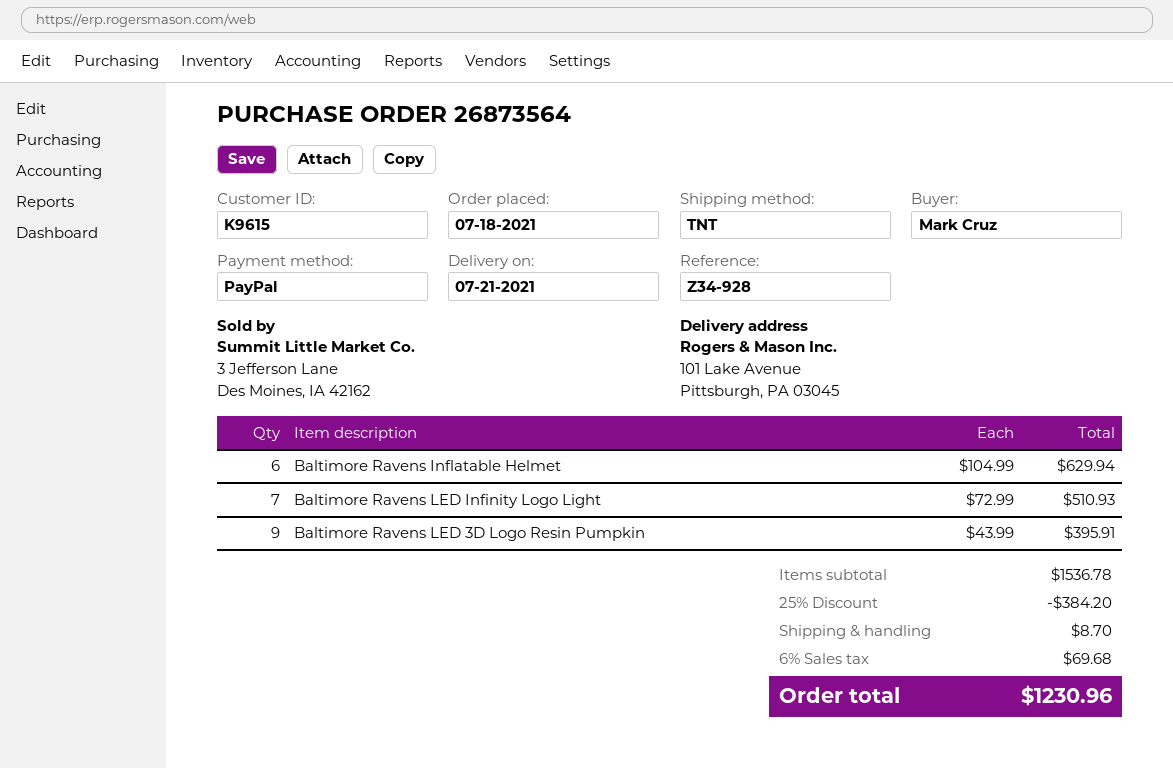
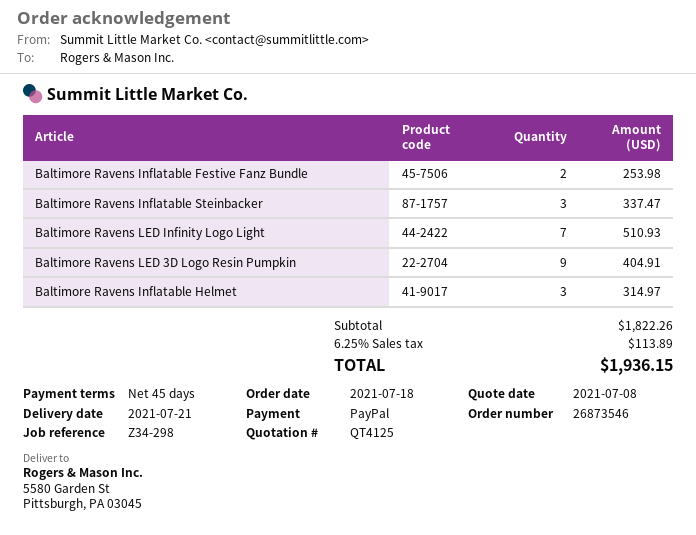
order number: 26873564 -> 26873546
reference: Z34-928 -> Z34-298
ship to: 101 Lake Avenue, Pittsburgh, PA 03045 -> 5580 Garden St, Pittsburgh, PA 03045
Baltimore Ravens Inflatable Helmet: 6 for 629.94 -> 3 for 314.97
Baltimore Ravens LED 3D Logo Resin Pumpkin: 9 for 395.91 -> 9 for 404.91
Baltimore Ravens Inflatable Festive Fanz Bundle: none -> 2 for 253.98
Baltimore Ravens Inflatable Steinbacker: none -> 3 for 337.47
subtotal: 1536.78 -> 1822.26
discount: 25% = 384.20 -> none
shipping: 8.70 -> none
tax: 6% = 69.68 -> 6.25% = 113.89
total: 1230.96 -> 1936.15

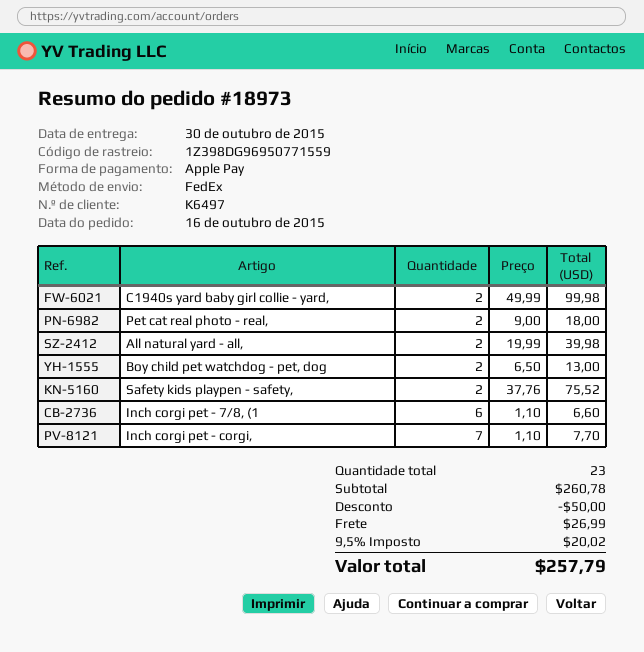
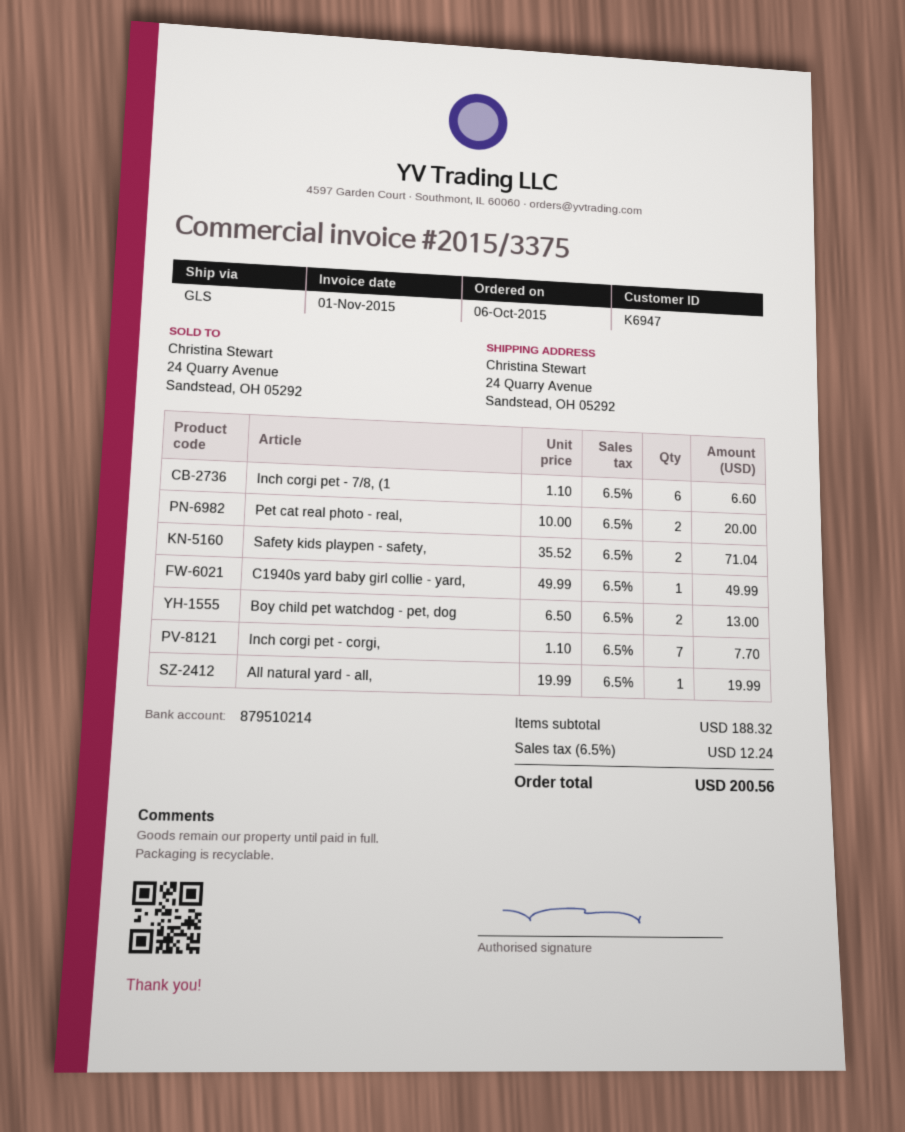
order date: 2015-10-16 -> 2015-10-06
customer number: K6497 -> K6947
shipping method: FedEx -> GLS
C1940s yard baby girl collie - yard,: 2 x 49.99 = 99.98 -> 1 x 49.99 = 49.99
Pet cat real photo - real,: 2 x 9.00 = 18.00 -> 2 x 10.00 = 20.00
All natural yard - all,: 2 x 19.99 = 39.98 -> 1 x 19.99 = 19.99
Safety kids playpen - safety,: 2 x 37.76 = 75.52 -> 2 x 35.52 = 71.04
subtotal: 260.78 -> 188.32
discount: 50.00 -> none
shipping: 26.99 -> none
tax: 9.5% = 20.02 -> 6.5% = 12.24
total: 257.79 -> 200.56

= = =

For the word "none", find every line in the data that holds it and copy that line.

● **OUTPUT**:
Baltimore Ravens Inflatable Festive Fanz Bundle: none -> 2 for 253.98
Baltimore Ravens Inflatable Steinbacker: none -> 3 for 337.47
discount: 25% = 384.20 -> none
shipping: 8.70 -> none
discount: 50.00 -> none
shipping: 26.99 -> none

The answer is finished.